Il n’y a que dans les lieux-mêmes de l’Europe, la Commission, le Parlement et tous les réseaux européens, que l’hétérolingualité entre langues européennes, se trouve réalisée. Le coût des traductions rend l’égalité entre les langues impossibles, et comme à l’ONU quelques langues majeures s’imposent. Il ne s’agit pas ici de production artistique, mais de négociations épineuses permettant un marché commun. L’anglais s’impose comme langue des affaires et de la science, mais l’allemand-autrichien se défend avec les quatorze pays du groupe de Salzbourg et l’allemand d’Allemagne en plus, tandis que les langues méditerranéennes se défendent en ordre dispersé en s’adjugeant certains thèmes.  Ces jeux se font hors domaine littéraire ou musical.

Vers un chatoiement des langues ?

Les pays européens, et notamment la France, restent imaginairement des pays monolinguaux, des blocs de monolinguismes nationaux à négocier d’un seul tenant. Seuls les natifs ont vocation à représenter leurs pays, y compris dans la langue de autres, ou dans la langue commune. Paradoxalement l’union européenne a renforcé le lien entre droit à l’expression et position de représentation, barrant la route aux créations langagières et artistiques transversales, aux tissages qui auraient pu se faire entre cultures nationales et entre minorités, et indiquant cette voie possible de construction en même temps. Le moment actuel en Europe est plutôt au pullulement des langues, à la découverte des failles dans ce système langagier plus ou moins blindé, à la recomposition des frontières, à la découverte de grands domaines d’interlocution. Les transmigrants, migrants qui se déplacent entre les pays européens le long de parcours commerciaux, au lieu d’aller d’une ancienne colonie à la métropole, seront sans doute des poissons pilotes intéressants dans cette nouvelle réalité européenne. Eux ou plutôt leurs enfants, se fixant dans les lieux de leurs mères, et déclinant leurs histoires dans ces nouveaux lieux de mises en commun, des lieux peut-être éclatés dans les pays d’origine où se constitueront de nouvelles communautés d’enfants de migrants d’Europe. C’est sans doute au Maroc, en Tunisie, en Chine, aux Philippines, au Brésil, dans les Caraïbes, ou à New York, qu’on pourra de plus en plus entendre chanter ce qu’est l’Europe.

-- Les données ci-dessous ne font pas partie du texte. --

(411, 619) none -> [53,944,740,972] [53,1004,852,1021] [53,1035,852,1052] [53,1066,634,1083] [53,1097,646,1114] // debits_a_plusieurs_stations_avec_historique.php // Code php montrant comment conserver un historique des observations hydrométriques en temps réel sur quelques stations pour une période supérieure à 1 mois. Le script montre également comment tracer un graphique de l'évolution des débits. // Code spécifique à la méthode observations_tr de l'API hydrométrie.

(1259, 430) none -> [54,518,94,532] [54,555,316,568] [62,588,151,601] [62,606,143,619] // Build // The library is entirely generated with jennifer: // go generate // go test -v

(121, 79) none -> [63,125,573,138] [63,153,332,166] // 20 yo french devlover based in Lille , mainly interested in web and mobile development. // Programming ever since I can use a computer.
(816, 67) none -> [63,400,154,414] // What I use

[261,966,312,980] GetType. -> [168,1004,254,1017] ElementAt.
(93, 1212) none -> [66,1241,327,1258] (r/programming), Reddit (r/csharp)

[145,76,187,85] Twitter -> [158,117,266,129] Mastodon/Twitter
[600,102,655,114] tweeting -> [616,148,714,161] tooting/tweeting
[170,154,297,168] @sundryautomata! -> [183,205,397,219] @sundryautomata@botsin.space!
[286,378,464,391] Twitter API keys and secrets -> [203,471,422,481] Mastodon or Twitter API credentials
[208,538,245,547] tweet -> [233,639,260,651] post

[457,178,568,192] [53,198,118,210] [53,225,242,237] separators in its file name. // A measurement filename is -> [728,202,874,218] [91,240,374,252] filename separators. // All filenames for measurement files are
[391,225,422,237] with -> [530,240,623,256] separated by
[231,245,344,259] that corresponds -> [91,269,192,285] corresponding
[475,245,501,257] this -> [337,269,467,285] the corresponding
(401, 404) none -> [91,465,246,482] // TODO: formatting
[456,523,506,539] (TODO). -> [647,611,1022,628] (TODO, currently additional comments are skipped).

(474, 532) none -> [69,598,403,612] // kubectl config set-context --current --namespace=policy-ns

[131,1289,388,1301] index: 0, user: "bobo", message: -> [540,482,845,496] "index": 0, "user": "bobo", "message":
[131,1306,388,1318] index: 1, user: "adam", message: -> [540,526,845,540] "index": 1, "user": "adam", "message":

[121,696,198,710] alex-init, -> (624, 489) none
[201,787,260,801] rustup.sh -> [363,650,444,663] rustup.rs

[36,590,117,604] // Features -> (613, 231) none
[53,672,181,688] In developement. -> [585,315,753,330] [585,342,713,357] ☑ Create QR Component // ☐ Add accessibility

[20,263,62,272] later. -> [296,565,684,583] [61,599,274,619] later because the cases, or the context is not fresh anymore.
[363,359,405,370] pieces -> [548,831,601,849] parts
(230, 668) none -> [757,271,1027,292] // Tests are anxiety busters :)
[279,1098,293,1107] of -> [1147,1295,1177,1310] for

Au bord des grandes tendances d’évolution de la population européenne, un point se trame, se tisse, se surjette, se brode, celui qui fait de chaque lieu l’émergence possible d’un chant ou d’une image nouvelle, composant toutes les dimensions linguistiques de l’Europe d’une façon singulière. Un point de broderie chatoyant comme ceux des ouvrages des femmes qui sont passées par là.


[1] Cf. Edouard Glissant, Introduction à une poétique du divers, Gallimard, Paris 1996 ; et Traité du tout-monde, Gallimard, Paris, 1997.

[2] Gilles Deleuze et Félix Guattari, Kafka, pour une littérature mineure, Editions de Minuit, Paris, 1975.